Mais le principal avantage reste dans le fait même de mettre en contact le raisin avec le boisé de la barrique encore plus précocement qu’un simple élevage post-fermentaire. Il semblerait que le fait de fermenter en barrique permette d’améliorer la sucrosité du vin tout en assurant un meilleur fondu du boisé qui devient alors une note parmi tant d’autres.

Jamais cette sucrosité ne se retrouve dans un vin vinifié en cuve, ayant fait sa fermentation malolactique en barriques et élevé en barriques. Après, c’est certain, il y a différents choix stratégiques possibles. En passant par l’origine des raisins, leur maturité, le choix du tonnelier (pour nous la Tonnellerie Garonnaise), la chauffe des barriques, le volume des barriques, le choix de remettre ou pas le vin dans une nouvelle barrique neuve, etc. En somme un ensemble de choix humains. Une fois de plus le Terroir n’est pas qu’un sol et un cépage, il est aussi humain.

La place est donc libre maintenant pour recevoir le prochain lot de Balthus qui cette fois-ci sera un lot sélectionné sur nos plus belles Argiles.

Les barriques sont en place.

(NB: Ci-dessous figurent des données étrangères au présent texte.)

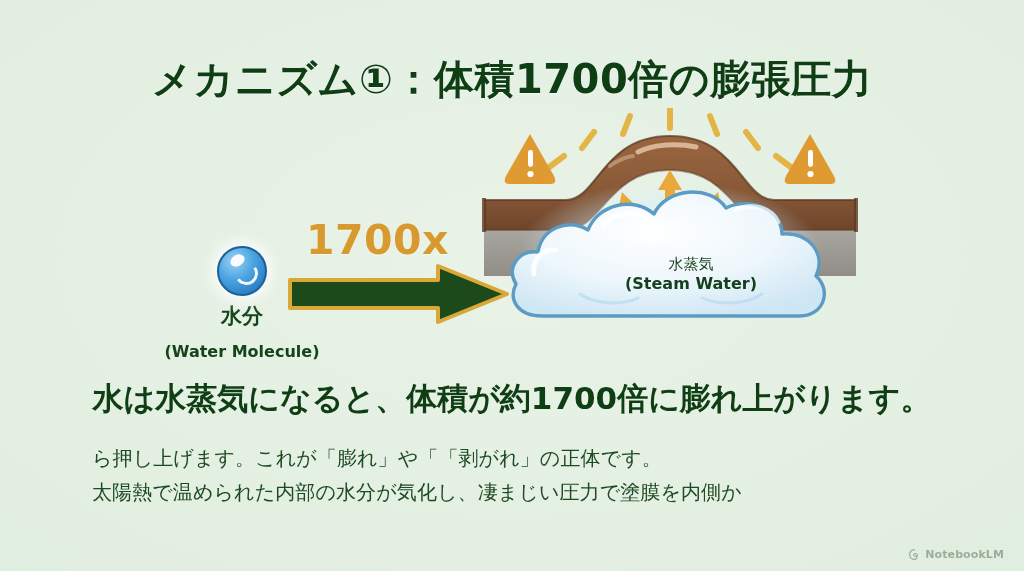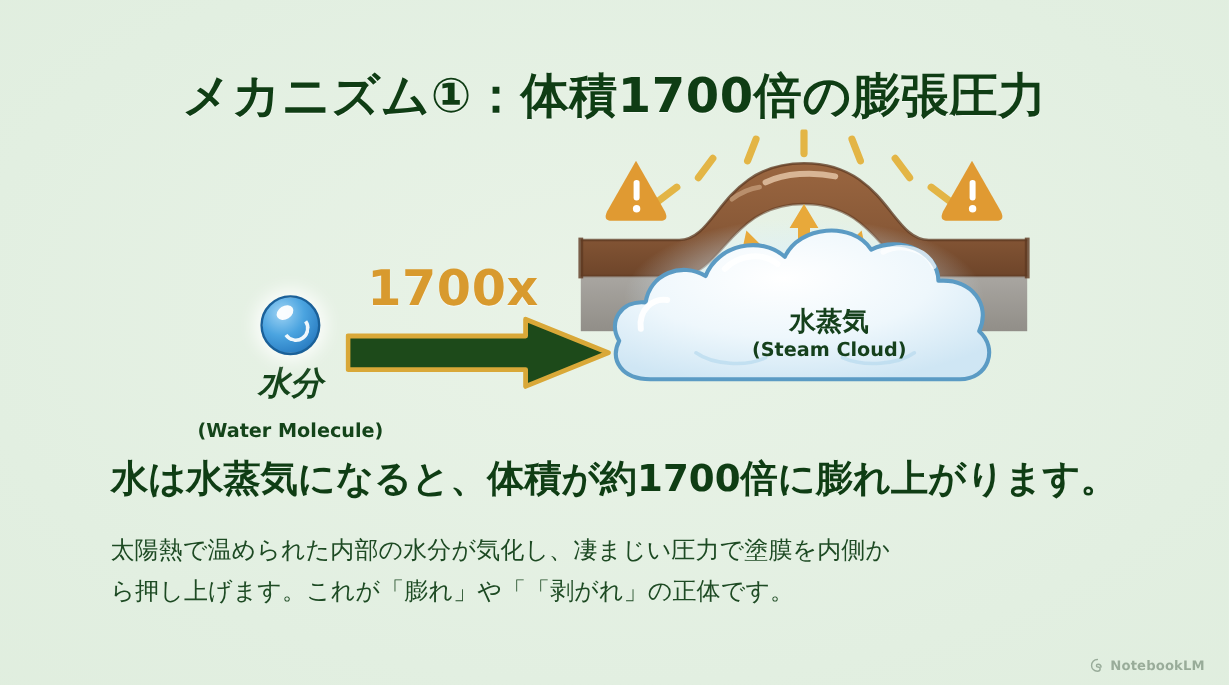"水蒸気" .steam-label-jp { font-size: 22px -> 15px; font-weight: 700 -> 400 }
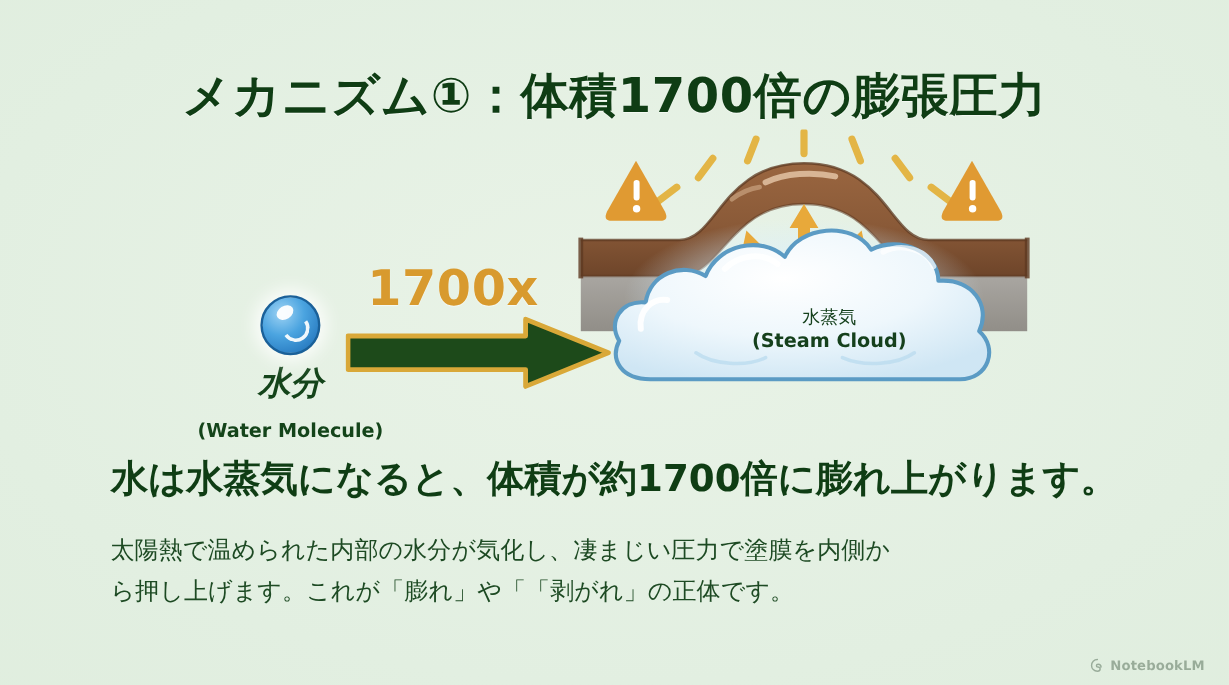"(Steam Cloud)" div.steam-label-en { text: Cloud -> Water }
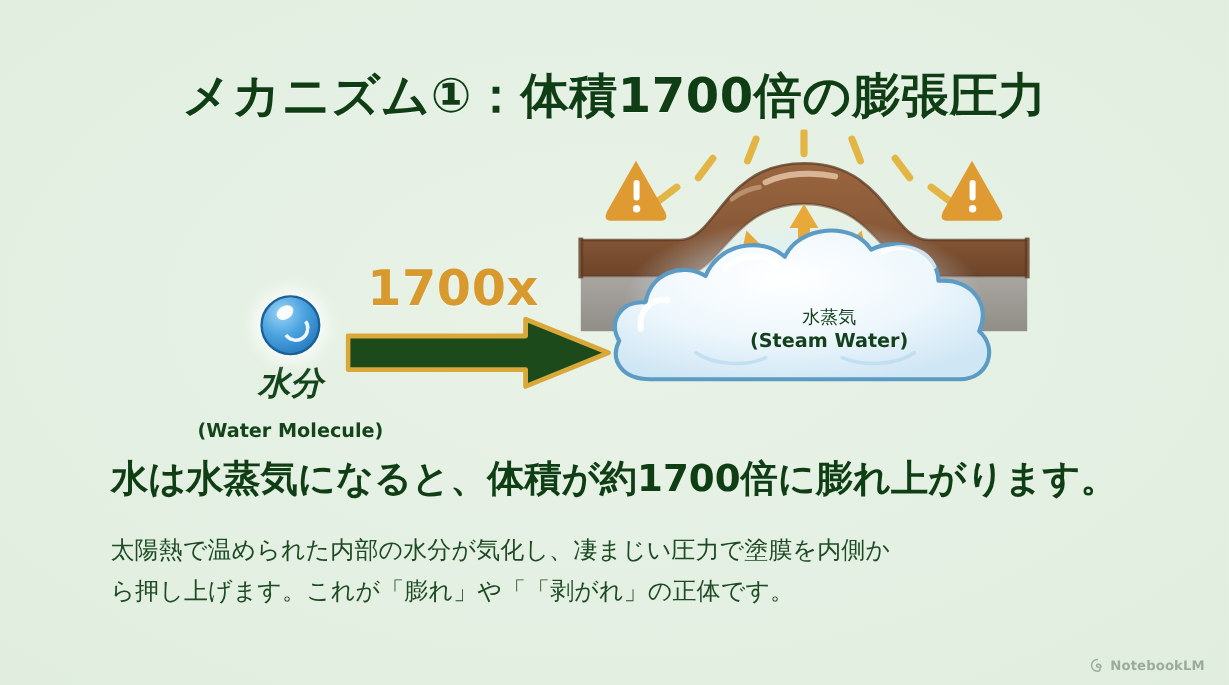"水分" .molecule-label-jp { font-size: 27px -> 21px; font-style: italic -> none }
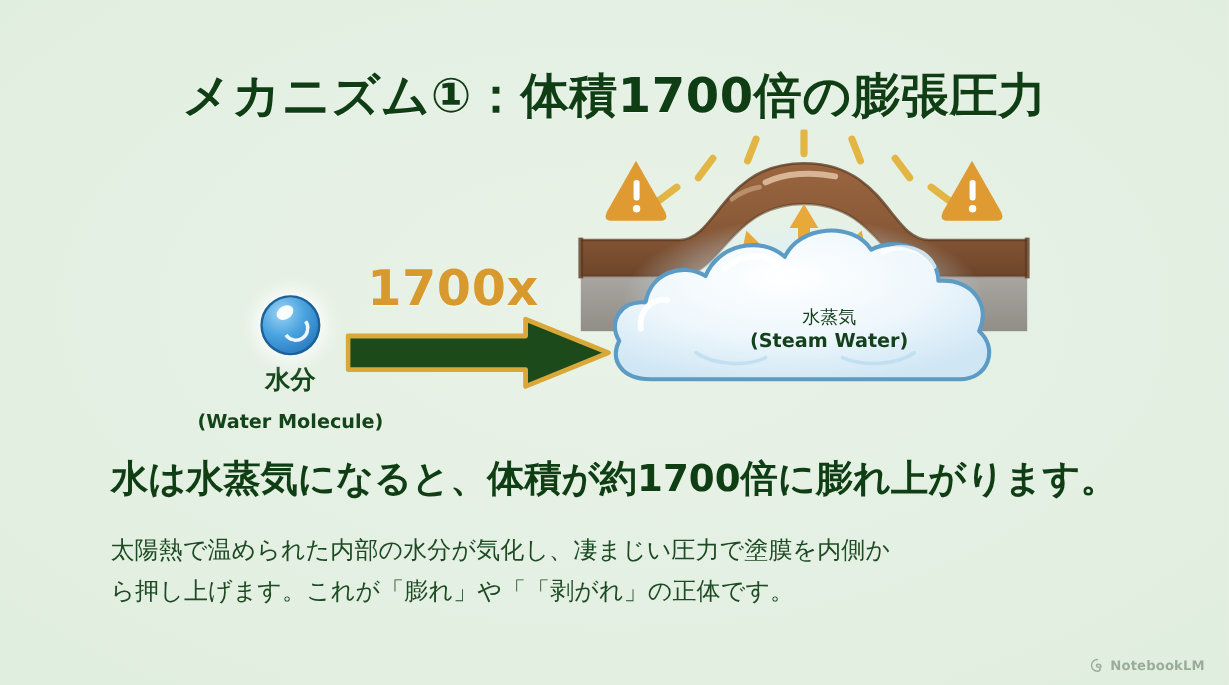"太陽熱で温められた内部の水分が気化し、凄まじい圧力で塗膜を内側か" p { order: before "ら押し上げます。これが「膨れ」や「「剥がれ」の正体です。" -> after "ら押し上げます。これが「膨れ」や「「剥がれ」の正体です。" }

Silence religieux, on entend les premiers “plic, plic, plic” des fermentations. Les odeurs montent doucement. C’est normal, les températures sont encore basses et ne monteront pas au-dessus des 28°C. Le bal des rotations quotidiennes va commencer. Elles vont rythmer l’organisation du chai.
Pour l’instant, c’est facile. Les autres cuves rentrées et celles qui arrivent sont au froid et les marcs ne demandent donc pas encore trop de travail. Ça sera autre chose dans quelques jours et encore plus lorsque le deuxième lot sera lui aussi en barriques.

Plus de week-end de repos avant plusieurs semaines pour le chai.
Tout s’accélère. Le point de non-retour est franchi. Maintenant il faut assurer et la panne technique ne souffrira aucune attente de solution…




Nicolas.

Commentaires(2)


  1. Impressionnant! beaucoup d’ingéniosité et d’esprit d’aventure. Chapeau!
    Marc Dalbavie


    • Merci beaucoup, Indiana Jones est pour nous un modèle… ;o)
      J’espère que pour vous les vendanges se passent bien aussi. J’attends vos prochains billets avec impatience.